Dataset records ::
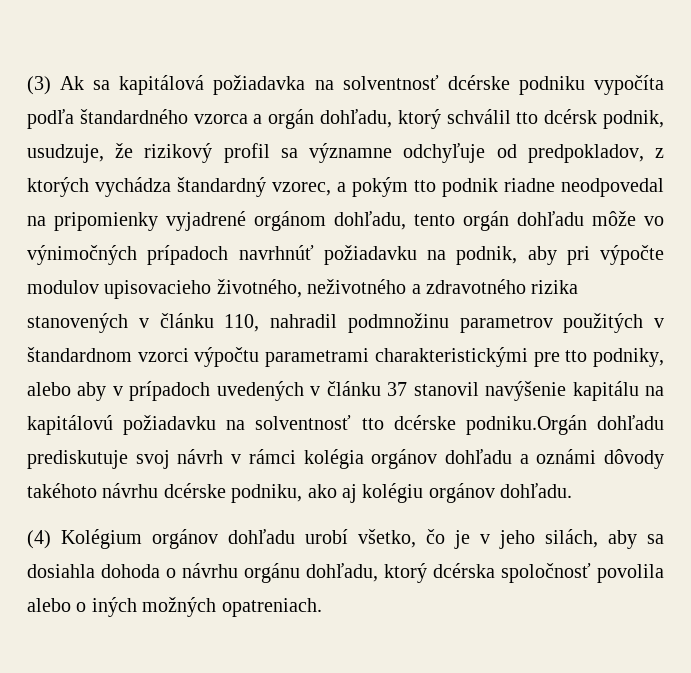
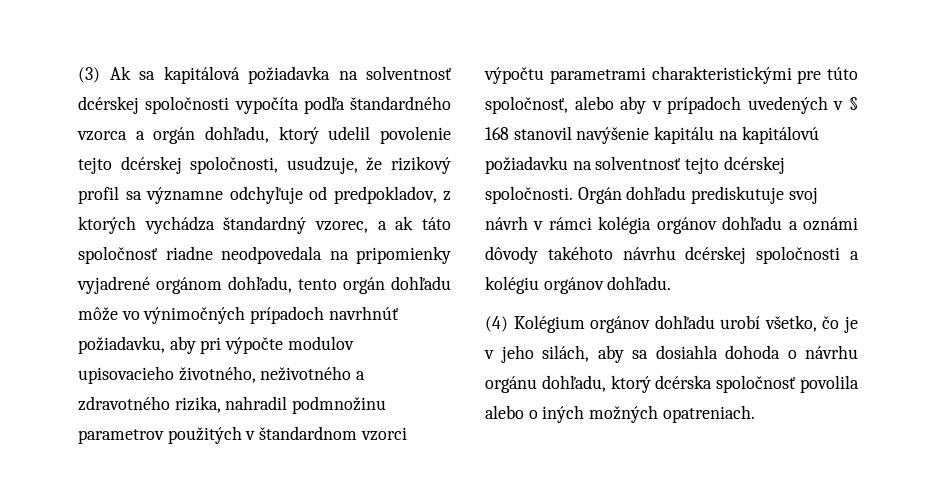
- (3) Ak sa kapitálová požiadavka na solventnosť dcérske podniku vypočíta podľa štandardného vzorca a orgán dohľadu, ktorý schválil tto dcérsk podnik, usudzuje, že rizikový profil sa významne odchyľuje od predpokladov, z ktorých vychádza štandardný vzorec, a pokým tto podnik riadne neodpovedal na pripomienky vyjadrené orgánom dohľadu, tento orgán dohľadu môže vo výnimočných prípadoch navrhnúť požiadavku na podnik, aby pri výpočte modulov upisovacieho životného, neživotného a zdravotného rizika stanovených v článku 110, nahradil podmnožinu parametrov použitých v štandardnom vzorci výpočtu parametrami charakteristickými pre tto podniky, alebo aby v prípadoch uvedených v článku 37 stanovil navýšenie kapitálu na kapitálovú požiadavku na solventnosť tto dcérske podniku.Orgán dohľadu prediskutuje svoj návrh v rámci kolégia orgánov dohľadu a oznámi dôvody takéhoto návrhu dcérske podniku, ako aj kolégiu orgánov dohľadu.
+ (3) Ak sa kapitálová požiadavka na solventnosť dcérskej spoločnosti vypočíta podľa štandardného vzorca a orgán dohľadu, ktorý udelil povolenie tejto dcérskej spoločnosti, usudzuje, že rizikový profil sa významne odchyľuje od predpokladov, z ktorých vychádza štandardný vzorec, a ak táto spoločnosť riadne neodpovedala na pripomienky vyjadrené orgánom dohľadu, tento orgán dohľadu môže vo výnimočných prípadoch navrhnúť požiadavku, aby pri výpočte modulov upisovacieho životného, neživotného a zdravotného rizika, nahradil podmnožinu parametrov použitých v štandardnom vzorci výpočtu parametrami charakteristickými pre túto spoločnosť, alebo aby v prípadoch uvedených v § 168 stanovil navýšenie kapitálu na kapitálovú požiadavku na solventnosť tejto dcérskej spoločnosti. Orgán dohľadu prediskutuje svoj návrh v rámci kolégia orgánov dohľadu a oznámi dôvody takéhoto návrhu dcérskej spoločnosti a kolégiu orgánov dohľadu.

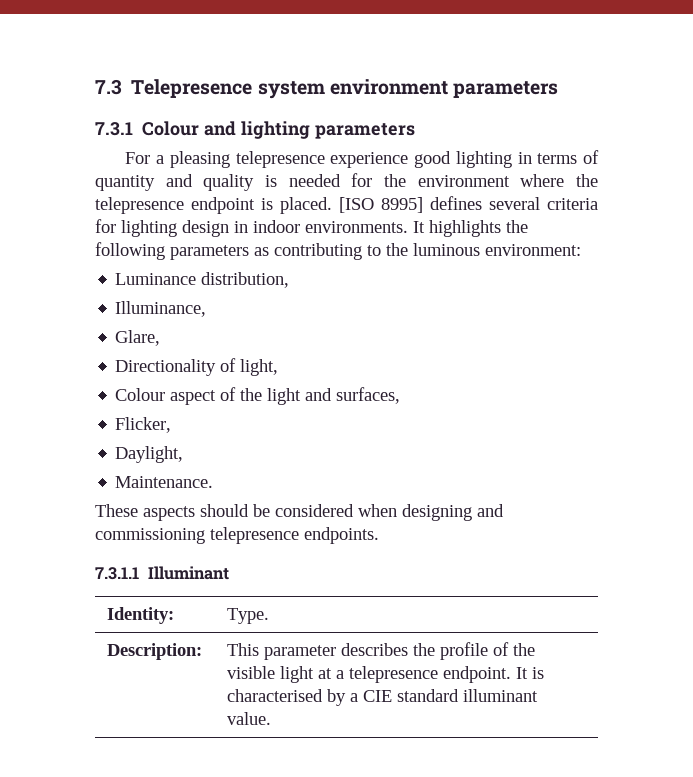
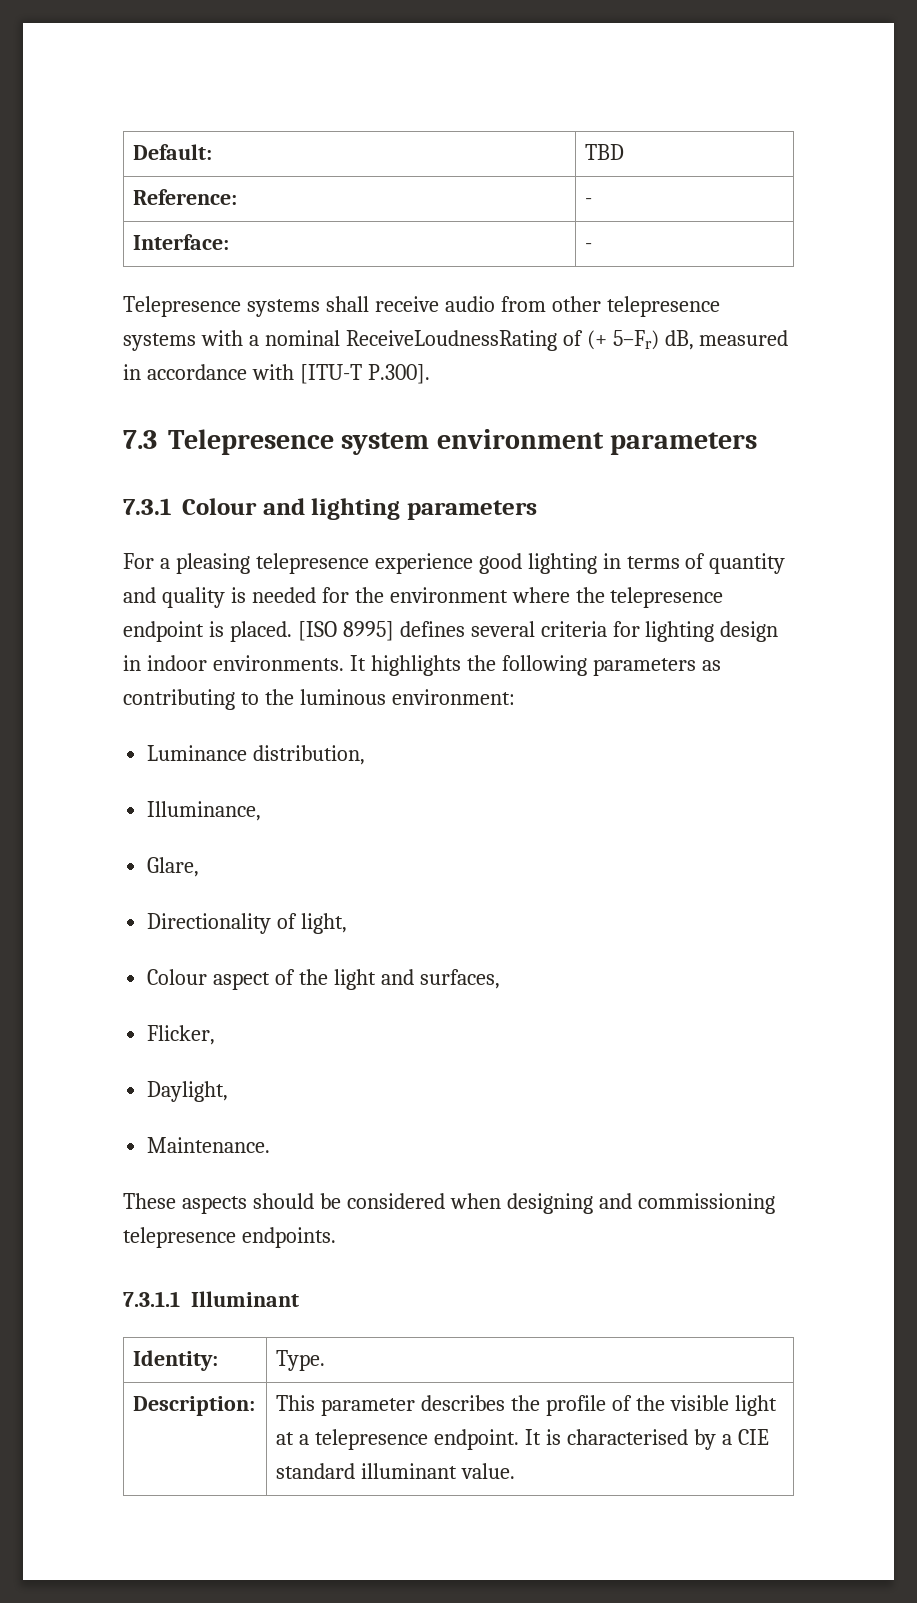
+ Default: | TBD
+ Reference: | -
+ Interface: | -
+ Telepresence systems shall receive audio from other telepresence systems with a nominal ReceiveLoudnessRating of (+ 5–Fr) dB, measured in accordance with [ITU-T P.300].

Problem to solve :: The expected result is the data above in exact form, free of pictures.

Task response ::
- (3) Ak sa kapitálová požiadavka na solventnosť dcérske podniku vypočíta podľa štandardného vzorca a orgán dohľadu, ktorý schválil tto dcérsk podnik, usudzuje, že rizikový profil sa významne odchyľuje od predpokladov, z ktorých vychádza štandardný vzorec, a pokým tto podnik riadne neodpovedal na pripomienky vyjadrené orgánom dohľadu, tento orgán dohľadu môže vo výnimočných prípadoch navrhnúť požiadavku na podnik, aby pri výpočte modulov upisovacieho životného, neživotného a zdravotného rizika stanovených v článku 110, nahradil podmnožinu parametrov použitých v štandardnom vzorci výpočtu parametrami charakteristickými pre tto podniky, alebo aby v prípadoch uvedených v článku 37 stanovil navýšenie kapitálu na kapitálovú požiadavku na solventnosť tto dcérske podniku.Orgán dohľadu prediskutuje svoj návrh v rámci kolégia orgánov dohľadu a oznámi dôvody takéhoto návrhu dcérske podniku, ako aj kolégiu orgánov dohľadu.
+ (3) Ak sa kapitálová požiadavka na solventnosť dcérskej spoločnosti vypočíta podľa štandardného vzorca a orgán dohľadu, ktorý udelil povolenie tejto dcérskej spoločnosti, usudzuje, že rizikový profil sa významne odchyľuje od predpokladov, z ktorých vychádza štandardný vzorec, a ak táto spoločnosť riadne neodpovedala na pripomienky vyjadrené orgánom dohľadu, tento orgán dohľadu môže vo výnimočných prípadoch navrhnúť požiadavku, aby pri výpočte modulov upisovacieho životného, neživotného a zdravotného rizika, nahradil podmnožinu parametrov použitých v štandardnom vzorci výpočtu parametrami charakteristickými pre túto spoločnosť, alebo aby v prípadoch uvedených v § 168 stanovil navýšenie kapitálu na kapitálovú požiadavku na solventnosť tejto dcérskej spoločnosti. Orgán dohľadu prediskutuje svoj návrh v rámci kolégia orgánov dohľadu a oznámi dôvody takéhoto návrhu dcérskej spoločnosti a kolégiu orgánov dohľadu.

+ Default: | TBD
+ Reference: | -
+ Interface: | -
+ Telepresence systems shall receive audio from other telepresence systems with a nominal ReceiveLoudnessRating of (+ 5–Fr) dB, measured in accordance with [ITU-T P.300].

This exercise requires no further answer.